## WHAT THE EXERCISE ASKS
In the data below, find the line that contains "margin-top: 5px;" and the line that contains "في الأمور المدنية</div>". Copy both, plus every line between them, exactly.
• • • •
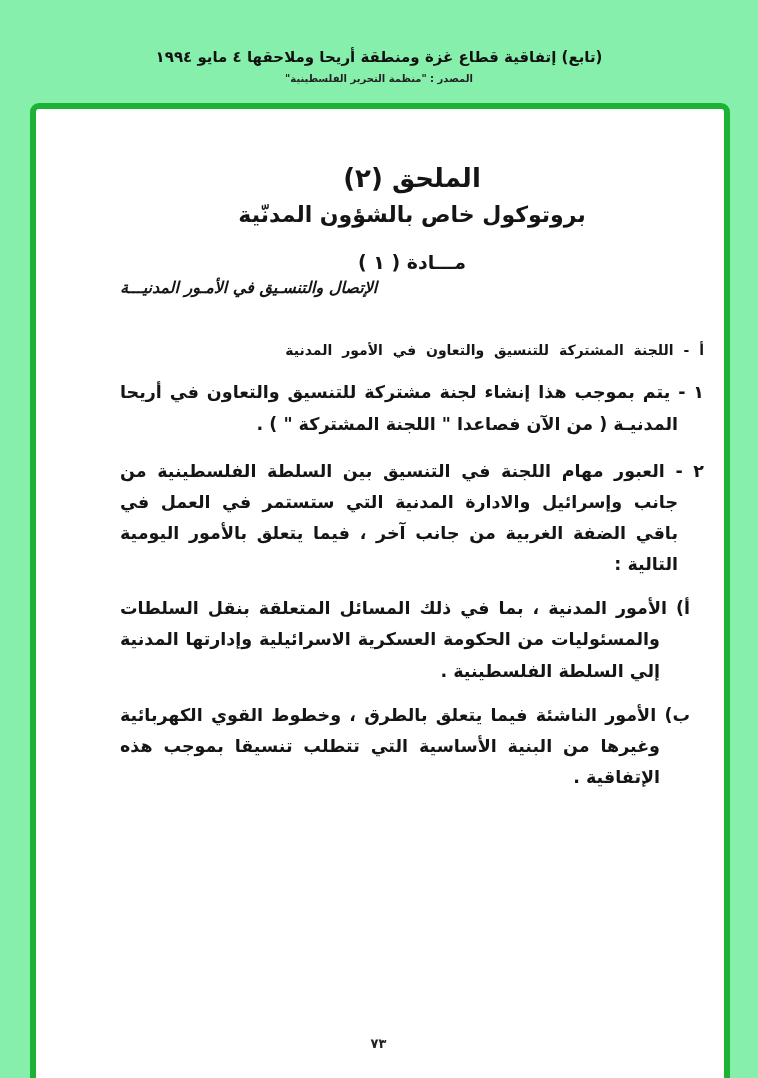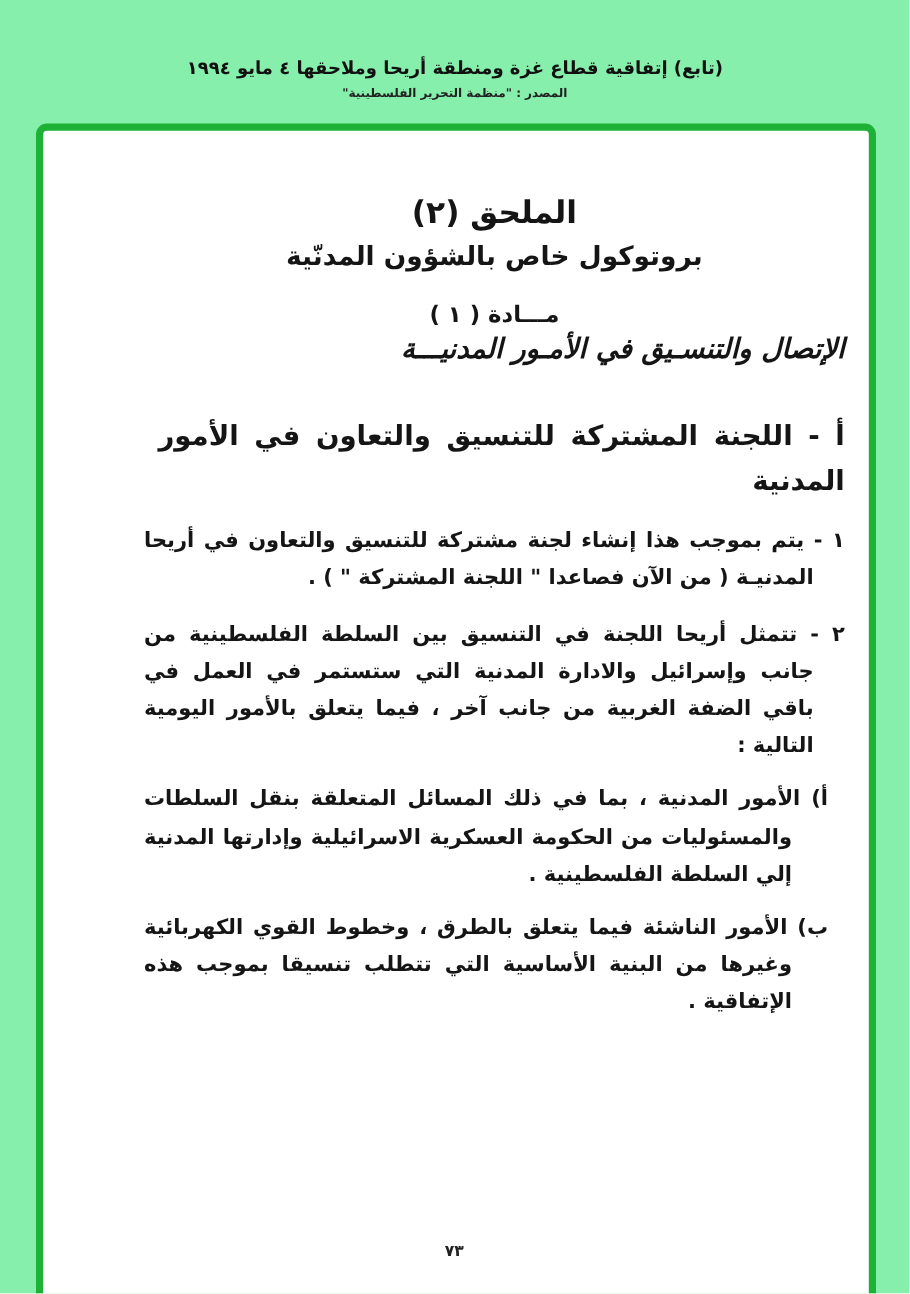--- a/index.html
+++ b/index.html
@@ -63,28 +63,28 @@
   }
   .article-heading {
     margin-top: 24px;
     text-align: center;
     font-size: 19px;
     font-weight: bold;
     letter-spacing: 2px;
   }
   .article-subtitle {
     margin-top: 5px;
-    text-align: right;
-    font-size: 23px;
+    text-align: left;
+    font-size: 16px;
     font-weight: bold;
     font-style: italic;
   }
   .section-heading {
     margin-top: 42px;
-    font-size: 23px;
+    font-size: 14px;
     font-weight: bold;
     word-spacing: 5px;
     line-height: 1.6;
   }
   p.clause {
     margin: 16px 0 0 0;
     font-size: 17.5px;
     font-weight: bold;
     line-height: 1.78;
     text-align: justify;
@@ -134,21 +134,21 @@
 
       <div class="section-heading">أ -  اللجنة المشتركة للتنسيق والتعاون في الأمور المدنية</div>
 
       <p class="clause">
         <span>١ -</span>
         <span>يتم بموجب هذا إنشاء لجنة مشتركة للتنسيق والتعاون في أريحا المدنيـة ( من الآن فصاعدا " اللجنة  المشتركة " ) .</span>
       </p>
 
       <p class="clause">
         <span>٢ -</span>
-        <span>تتمثل أريحا اللجنة في التنسيق بين السلطة الفلسطينية من جانب وإسرائيل والادارة المدنية التي ستستمر في العمل في باقي الضفة الغربية من جانب آخر ،  فيما يتعلق بالأمور اليومية التالية :</span>
+        <span>العبور مهام اللجنة في التنسيق بين السلطة الفلسطينية من جانب وإسرائيل والادارة المدنية التي ستستمر في العمل في باقي الضفة الغربية من جانب آخر ،  فيما يتعلق بالأمور اليومية التالية :</span>
       </p>
 
       <p class="subclause">
         <span>أ)</span>
         <span>الأمور المدنية ،  بما في ذلك المسائل المتعلقة بنقل السلطات والمسئوليات من الحكومة العسكرية الاسرائيلية وإدارتها المدنية إلي السلطة الفلسطينية .</span>
       </p>
 
       <p class="subclause">
         <span>ب)</span>
         <span>الأمور الناشئة فيما يتعلق بالطرق ، وخطوط القوي الكهربائية وغيرها من البنية الأساسية التي تتطلب تنسيقا بموجب هذه الإتفاقية .</span>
• • • •
## WRITTEN SOLUTION
     margin-top: 5px;
-    text-align: right;
-    font-size: 23px;
+    text-align: left;
+    font-size: 16px;
     font-weight: bold;
     font-style: italic;
   }
   .section-heading {
     margin-top: 42px;
-    font-size: 23px;
+    font-size: 14px;
     font-weight: bold;
     word-spacing: 5px;
     line-height: 1.6;
   }
   p.clause {
     margin: 16px 0 0 0;
     font-size: 17.5px;
     font-weight: bold;
     line-height: 1.78;
     text-align: justify;
@@ -134,21 +134,21 @@
 
       <div class="section-heading">أ -  اللجنة المشتركة للتنسيق والتعاون في الأمور المدنية</div>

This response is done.